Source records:

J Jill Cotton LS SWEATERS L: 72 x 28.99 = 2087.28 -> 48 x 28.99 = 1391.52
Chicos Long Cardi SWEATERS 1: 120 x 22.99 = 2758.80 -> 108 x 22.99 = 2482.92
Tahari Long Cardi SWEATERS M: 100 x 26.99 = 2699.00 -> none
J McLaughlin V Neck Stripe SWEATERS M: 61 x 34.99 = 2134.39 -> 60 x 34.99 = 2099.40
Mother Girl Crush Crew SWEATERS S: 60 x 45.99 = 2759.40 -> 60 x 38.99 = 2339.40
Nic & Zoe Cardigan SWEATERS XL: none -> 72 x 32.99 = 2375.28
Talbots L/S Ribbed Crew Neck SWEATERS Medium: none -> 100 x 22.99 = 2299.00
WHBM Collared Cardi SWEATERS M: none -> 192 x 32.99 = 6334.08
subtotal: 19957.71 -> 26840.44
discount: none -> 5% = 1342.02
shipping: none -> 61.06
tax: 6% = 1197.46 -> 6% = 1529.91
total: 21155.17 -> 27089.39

▸ BRIEF
Set all of the entries down again, exactly as they were given.

▸ TASK ANSWER
J Jill Cotton LS SWEATERS L: 72 x 28.99 = 2087.28 -> 48 x 28.99 = 1391.52
Chicos Long Cardi SWEATERS 1: 120 x 22.99 = 2758.80 -> 108 x 22.99 = 2482.92
Tahari Long Cardi SWEATERS M: 100 x 26.99 = 2699.00 -> none
J McLaughlin V Neck Stripe SWEATERS M: 61 x 34.99 = 2134.39 -> 60 x 34.99 = 2099.40
Mother Girl Crush Crew SWEATERS S: 60 x 45.99 = 2759.40 -> 60 x 38.99 = 2339.40
Nic & Zoe Cardigan SWEATERS XL: none -> 72 x 32.99 = 2375.28
Talbots L/S Ribbed Crew Neck SWEATERS Medium: none -> 100 x 22.99 = 2299.00
WHBM Collared Cardi SWEATERS M: none -> 192 x 32.99 = 6334.08
subtotal: 19957.71 -> 26840.44
discount: none -> 5% = 1342.02
shipping: none -> 61.06
tax: 6% = 1197.46 -> 6% = 1529.91
total: 21155.17 -> 27089.39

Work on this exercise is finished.